— Трогайте, пожалуйста, конечно, — сказал Толгат, ковыряясь палочкой у меня в ноге и вынимая из расслоившейся кожи всякий лесной сор; это были вежливые слова, но я хорошо знал Толгата, и тон его мне не понравился: Толгат явно был озабочен, и мне бы тоже озаботиться, но я устал и решил, что подумаю о ногах завтра и как следует осмотрю их на утреннем свету.
Немолодой человек в ушастой шапке подошел ко мне, осторожно погладил меня по боку и что-то пошептал. Рука у него была теплая. Был он похож и на Мозельского, и на Сашеньку, только старше.
— Вот спасибо вам, не знаю, как вас зовут, — сказал он.
— Толгат Батырович, — сказал Толгат, пыхтя с большим достоинством и переползая у меня под брюхом к моей правой задней ноге.
— Спасибо вам, Толгат Батырович, — уважительно сказал человек.— Пойду назад на пост, пока не заметили.
Он направился было к выходу, как вдруг спохватился:
— Постучать забыл! Толгат Батырович, можно я постучу?
— Куда постучу? — изумился Толгат, выглядывая у меня из-под брюха.
— Погладить вашего слоника — это, говорят, желание загадать. Ну у меня желание понятно какое — у меня три сына по контракту ушли, какое тут желание… А постучать — это от ментов, говорят, помогает. У меня так вроде кое-что схвачено, а все-таки не помешает — можно я постучу?
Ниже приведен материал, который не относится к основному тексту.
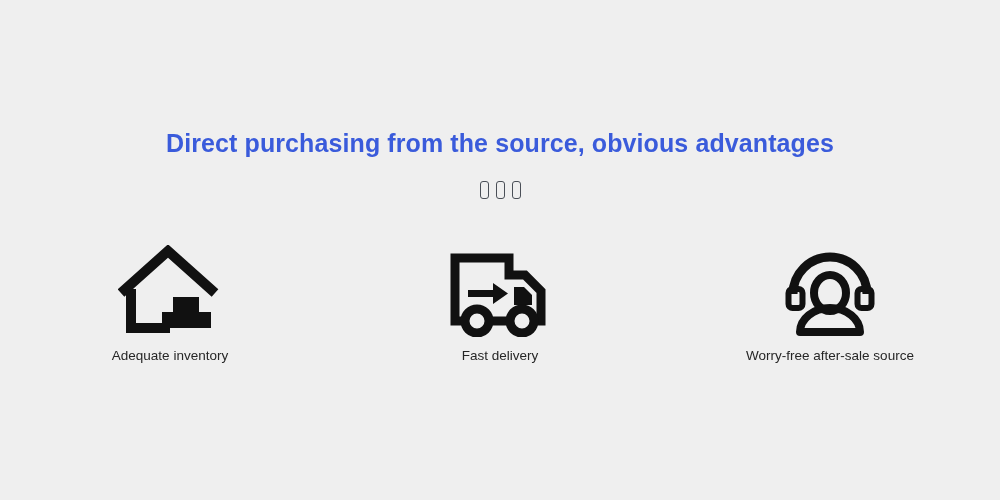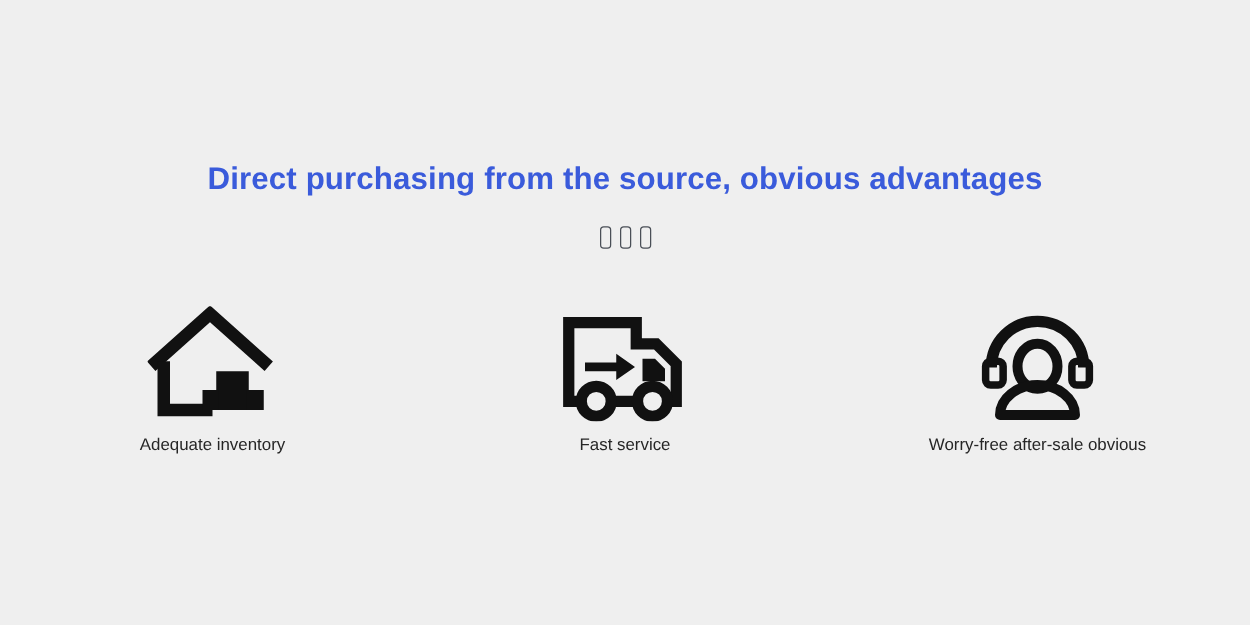--- a/index.html
+++ b/index.html
@@ -131,35 +131,35 @@
           <path d="M9 13 H63 V30 H79 L95 46 V76 H9 Z" stroke="#111111" stroke-width="9" stroke-linejoin="miter" fill="none"></path>
 
           <path d="M68 42 H78 L86 50 V60 H68 Z" fill="#111111"></path>
 
           <path d="M22 45 H47 V38 L62 48.5 L47 59 V52 H22 Z" fill="#111111"></path>
 
           <circle cx="31" cy="76" r="12" fill="#efefef" stroke="#111111" stroke-width="9"></circle>
           <circle cx="76" cy="76" r="12" fill="#efefef" stroke="#111111" stroke-width="9"></circle>
         </svg>
       </div>
-      <div class="feature-label">Fast service</div>
+      <div class="feature-label">Fast delivery</div>
     </div>
 
     <div class="feature">
       <div class="feature-icon">
         <svg width="96" height="92" viewBox="0 0 96 92" fill="none" xmlns="http://www.w3.org/2000/svg" aria-hidden="true">
 
           <path d="M11 49 A37 37 0 0 1 85 49" stroke="#111111" stroke-width="9" stroke-linecap="butt" fill="none"></path>
 
           <rect x="6.5" y="44" width="14" height="19" rx="4" stroke="#111111" stroke-width="6" fill="none"></rect>
 
           <rect x="75.5" y="44" width="14" height="19" rx="4" stroke="#111111" stroke-width="6" fill="none"></rect>
 
           <ellipse cx="48" cy="48" rx="16" ry="18" stroke="#111111" stroke-width="8" fill="none"></ellipse>
 
           <path d="M18 87 A30 24 0 0 1 78 87 Z" stroke="#111111" stroke-width="8" stroke-linejoin="round" fill="none"></path>
         </svg>
       </div>
-      <div class="feature-label">Worry-free after-sale obvious</div>
+      <div class="feature-label">Worry-free after-sale source</div>
     </div>
 
   </div>
 </div>
 
 </body></html>

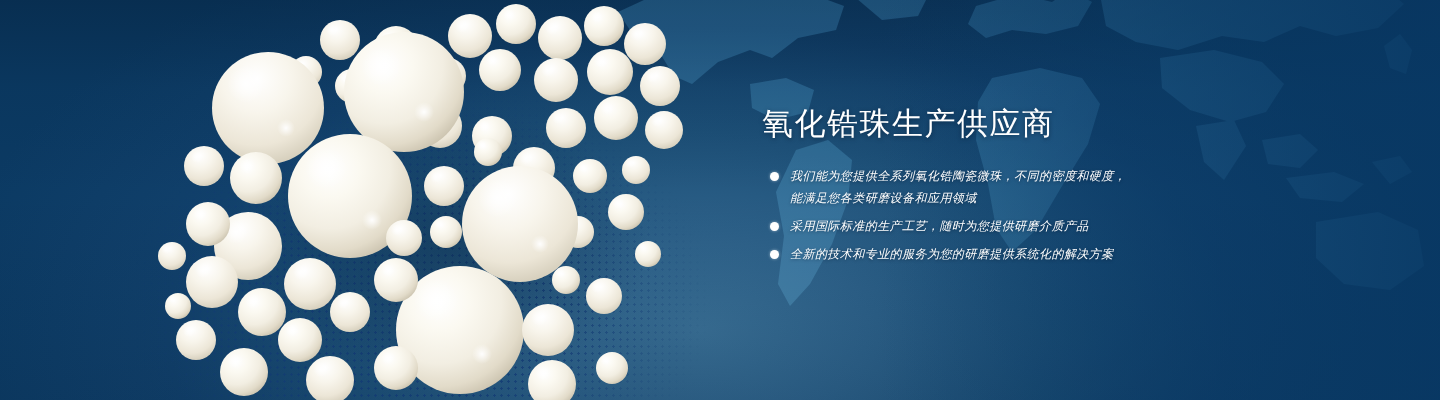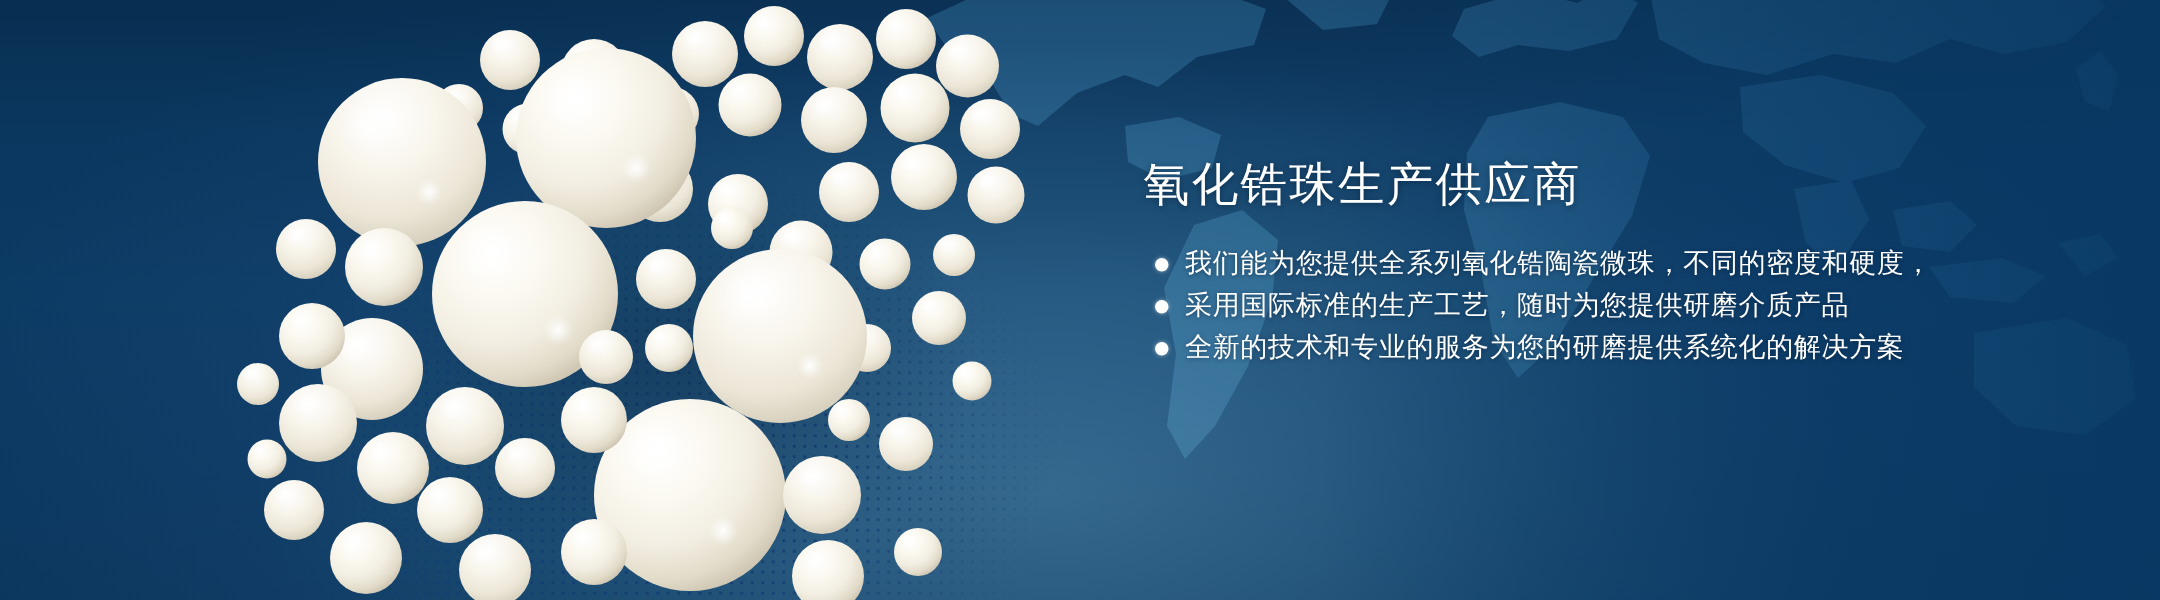--- a/index.html
+++ b/index.html
@@ -83,26 +83,27 @@
     text-shadow:0 1px 4px rgba(2,22,44,.55);
     white-space:nowrap;
   }
   .bullets {
     margin-top:22px;
     list-style:none;
   }
   .bullet {
     position:relative;
     padding-left:28px;
-    font-size:18px;
+    font-size:12px;
     line-height:22px;
     color:#ffffff;
     letter-spacing:.45px;
     margin-bottom:6px;
     text-shadow:0 1px 3px rgba(2,22,44,.5);
+    font-style:italic;
   }
   .bullet:last-child { margin-bottom:0; }
   .dot {
     position:absolute;
     left:8px; top:7px;
     width:9px; height:9px;
     border-radius:50%;
     background:#ffffff;
     box-shadow:0 0 3px rgba(255,255,255,.5);
   }
@@ -313,20 +314,21 @@
     </svg>
   </div>
 
   <div class="copy">
     <h1 class="headline">氧化锆珠生产供应商</h1>
 
     <ul class="bullets">
       <li class="bullet">
         <span class="dot"></span>
         <span class="bline">我们能为您提供全系列氧化锆陶瓷微珠，不同的密度和硬度，</span>
+        <span class="bline">能满足您各类研磨设备和应用领域</span>
       </li>
       <li class="bullet">
         <span class="dot"></span>
         <span class="bline">采用国际标准的生产工艺，随时为您提供研磨介质产品</span>
       </li>
       <li class="bullet">
         <span class="dot"></span>
         <span class="bline">全新的技术和专业的服务为您的研磨提供系统化的解决方案</span>
       </li>
     </ul>

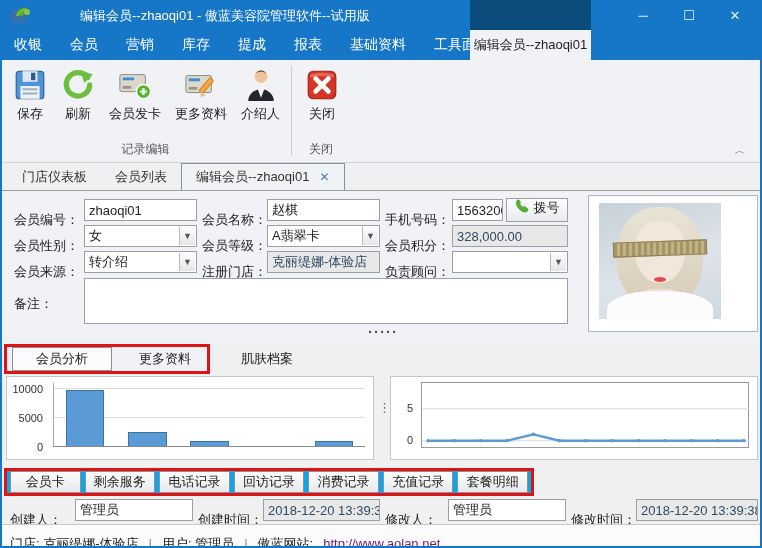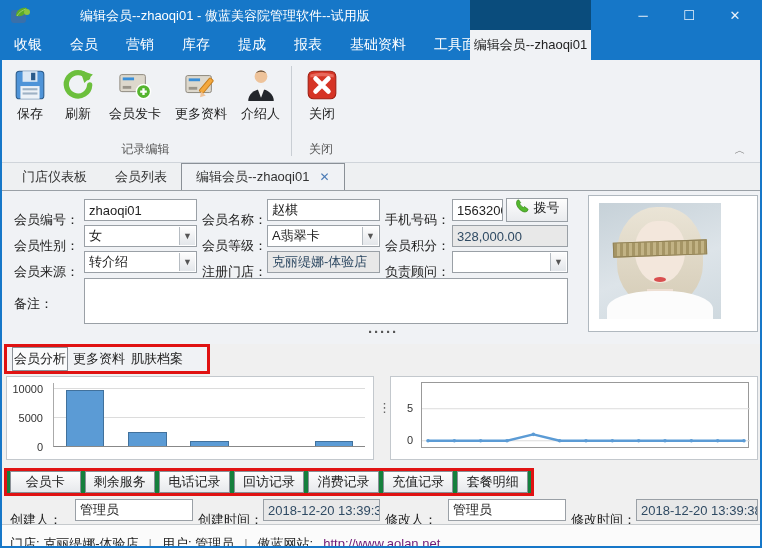--- a/index.html
+++ b/index.html
@@ -63,41 +63,41 @@
   .lips { position:absolute; left:55px; top:74px; width:12px; height:5px; background:#d94f4f; border-radius:50%; }
   .shoulders { position:absolute; left:8px; top:88px; width:106px; height:40px; background:#fcfcfc;
                border-radius:45% 45% 0 0; }
   .neckline { position:absolute; left:48px; top:86px; width:26px; height:18px; background:#eedfd3;
               border-radius:0 0 50% 50%; }
   .splitter-dots { position:absolute; left:366px; top:138px; width:30px; height:10px; color:#555;
                    font-size:15px; font-weight:bold; letter-spacing:1px; line-height:6px; text-align:center; }
   
   .analysis-box { position:absolute; left:2px; top:344px; width:206px; height:30px; border:3px solid #e01212;
                   background:#f0f2f5; display:flex; align-items:center; padding-left:5px; gap:4px; }
-  .ana-tab { font-size:13px; color:#222; padding:2px 1px; white-space:nowrap; }
+  .ana-tab { font-size:13px; color:#222; padding:2px 23px; white-space:nowrap; }
   .ana-tab.active { background:#fafbfc; border:1px solid #8a9097; }
   
   .chart-panel { position:absolute; top:376px; height:84px; background:#fff; border:1px solid #c3c8cd; }
   .chart-left { left:4px; width:368px; }
   .chart-right { left:388px; width:368px; }
   .chart-vsplit { position:absolute; left:376px; top:404px; width:8px; height:28px; color:#666; font-size:13px;
                   line-height:7px; text-align:center; }
   .bar-plot { position:absolute; left:46px; right:8px; top:6px; bottom:12px; display:flex; align-items:flex-end;
               border-left:1px solid #aaa; border-bottom:1px solid #888; }
   .bar-grid { position:absolute; left:46px; right:8px; top:6px; bottom:12px; pointer-events:none; }
   .gridline { position:absolute; left:0; right:0; height:1px; background:#dcdcdc; }
   .bar-ticks { position:absolute; left:0; width:40px; top:6px; bottom:12px; }
   .ytick { position:absolute; right:4px; font-size:11px; color:#333; }
   .bar-slot { flex:1; height:100%; display:flex; align-items:flex-end; justify-content:center; }
   .bar { width:62%; background:#5b9bd5; border:1px solid #41719c; border-bottom:none; }
   .line-area { position:absolute; left:30px; right:8px; top:5px; bottom:11px; border:1px solid #999; background:#fff; }
   .line-ticks { position:absolute; left:0; width:26px; top:5px; bottom:11px; }
   
   .detail-box { position:absolute; left:2px; top:468px; width:530px; height:28px; border:3px solid #e01212;
-                background:#15803d; display:flex; align-items:center; gap:4px; padding:0 3px; }
+                background:#0ea5e9; display:flex; align-items:center; gap:4px; padding:0 3px; }
   .detail-tab { flex:1; text-align:center; font-size:13px; color:#222; border:1px solid #8a9097;
                 background:linear-gradient(#fdfdfd,#e7e9ec); padding:1px 2px; white-space:nowrap; }
   
   .audit { position:absolute; left:0; top:497px; width:758px; height:26px; font-size:13px; color:#222; }
   .audit .flabel { top:6px; }
   .audit .ffield { top:2px; }
   
   .statusbar { position:absolute; left:0; top:524px; width:758px; height:38px; background:#fbfbfb;
                border-top:1px solid #c6cacd; display:flex; align-items:center; gap:10px; padding-left:8px;
                font-size:13px; color:#222; }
— Постучите-постучите, — услышал я голос Кузьмы. Кузьма стоял на пороге, вместо костюма на нем под наброшенной лыжной курткой была пижама, на босых ногах красовались аккуратные кожаные тапочки. — Чего бы не постучать?
— Вот спасибо, — смущенно сказал охранник и действительно, подойдя поближе, легонько постучал меня по боку.
— А что, лютые у вас менты? — спросил Кузьма, тоже подходя поближе, и, склонясь над Толгатом, принялся рассматривать мою ногу, которой я уже легонько дергал от нетерпения.
— Да нет, — подумав, сказал охранник. — Хорошие, честные.
— Неужто честные? — переспросил Кузьма, от изумления выпрямляясь.
— И то, — сказал охранник.— Никого не обижают, каждый месяц со всех поровну берут.
— Ишь какие, — сказал Кузьма, помолчав.
— Вы ж Павла Савельича видели, он у нас молодец, — сказал охранник с гордостью. — Жена его называет «Мэр-солнце».
— Красиво, — сказал Кузьма.
— Она, небось, завтра тоже слоника погладить придет, — сказал охранник. — Да все наши придут. Ну это как положено. А вот что всякая шушера со всего города сбежится — так это вы гоните их, нечего; залапают.
— Понял, — сказал Кузьма. — Нашим дадим, шушеру погоним.
— Ну спокойной вам ночи, — сказал охранник. — Полегчало мне, как я вашего слоника погладил. Уж дай бог… — он не закончил фразу, криво кивнул и вышел.
— Что у нас, Толгат Батырович? — спросил Кузьма.
— Эх, — сказал Толгат печально.
— Есть у меня мыслишка одна, — сказал Кузьма. — Займемся завтра утром. А сейчас давайте все поспим, мне кажется, он вас вот-вот лягнет.
Чтобы подтвердить эту мысль, я затоптался на месте, затряс коленом правой задней ноги, и меня оставили наконец одного. Я спал сквозь боль, поднимая то одну ногу, то другую; мне снился бой, мы терпели поражение, я бежал по горящей земле, неся на себе человека в ушастой шапке, и он стучал по мне кулаком от страха, и я не мог понять, что он кричит, и от этого чувствовал себя тупым животным, тупым, тупым, тупым! Я проснулся со скачущим сердцем; был почти день, Толгат заносил простую, но обильную еду в мой гараж, и стояли у двери «наши»: мэр с женой, двое их мальчиков, снова охранник, нагадавший, видимо, за ночь еще желание, — на этот раз он пришел с непокрытой головою, — и их домашние люди. Я услышал голоса и гул и захотел узнать, что происходит, и с большой болью сделал шаг, а потом, переваливаясь с ноги на ногу, еще шаг и еще и подошел к узкому высокому окну, через которое в гараж падал свет, и глянул в него.